Adamsberg separó las manos como diciendo: «¿Qué quiere que haga? No siempre elegimos las camas en las que dormimos».

– La genial anciana en cuya casa me alojé -dijo Danglard entre dos suspiros- había conocido mucho a su doctor. Le conocía tan bien que hasta él le había hecho confidencias. No me sorprende porque es una mujer profundamente sutil. Gérard Pontieux se comprometió, como ella dijo, con la hija de unos farmacéuticos, bastante fea y bastante rica. Necesitaba pasta para abrir su consulta. Y luego, en el último minuto, sintió asco de sí mismo. Se dijo que si empezaba así, en la infamia, no valía la pena confiar en hacer una honesta carrera como médico. Entonces se echó atrás y abandonó a la chica al día siguiente de la petición de mano, dirigiéndole una cobarde cartita. En resumen, nada muy grave, ¿verdad? Nada muy grave, excepto el nombre de la chica.

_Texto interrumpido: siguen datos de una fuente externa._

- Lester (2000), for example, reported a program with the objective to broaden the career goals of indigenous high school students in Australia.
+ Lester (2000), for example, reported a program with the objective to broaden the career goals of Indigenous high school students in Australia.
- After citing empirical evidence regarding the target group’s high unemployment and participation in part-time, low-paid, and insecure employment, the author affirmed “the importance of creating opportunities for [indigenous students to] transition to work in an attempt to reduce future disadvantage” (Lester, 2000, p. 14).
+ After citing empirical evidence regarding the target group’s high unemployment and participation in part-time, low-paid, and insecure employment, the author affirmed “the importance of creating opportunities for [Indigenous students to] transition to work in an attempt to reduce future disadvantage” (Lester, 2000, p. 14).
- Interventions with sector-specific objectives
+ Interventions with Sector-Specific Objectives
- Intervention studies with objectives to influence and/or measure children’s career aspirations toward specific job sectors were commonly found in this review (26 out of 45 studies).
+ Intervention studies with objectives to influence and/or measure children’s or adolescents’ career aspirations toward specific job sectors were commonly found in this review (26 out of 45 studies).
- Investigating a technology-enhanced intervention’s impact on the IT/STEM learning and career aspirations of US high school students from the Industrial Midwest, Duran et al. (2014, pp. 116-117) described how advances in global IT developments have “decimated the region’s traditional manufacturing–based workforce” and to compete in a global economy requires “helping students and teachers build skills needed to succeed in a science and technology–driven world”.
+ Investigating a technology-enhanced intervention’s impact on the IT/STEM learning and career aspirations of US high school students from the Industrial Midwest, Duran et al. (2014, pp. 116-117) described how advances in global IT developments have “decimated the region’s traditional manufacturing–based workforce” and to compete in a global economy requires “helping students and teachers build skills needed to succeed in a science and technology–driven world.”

– Clémence Valmont -dijo Adamsberg.

– Exacto -dijo Danglard.

– Acompáñeme allí -dijo Adamsberg aplastando en el cenicero el cigarrillo a medio fumar.

Llegaron ante la puerta del 44 de la Rué des Patriarches veinte minutos más tarde. Era sábado y no se oía el menor ruido. Nadie respondió al telefonillo en casa de Clémence.

– Inténtelo en casa de Mathilde Forestier -dijo Adamsberg, por una vez casi tenso de impaciencia.

– Jean-Baptiste Adamsberg -dijo por el telefonillo-. Ábrame, señora Forestier. Dése prisa.

Corrió hasta la Trigla voladora, en la segunda planta, y Mathilde les abrió la puerta.

– Necesito una llave de arriba, señora Forestier. Una llave de la casa de Clémence. ¿Tiene usted una copia?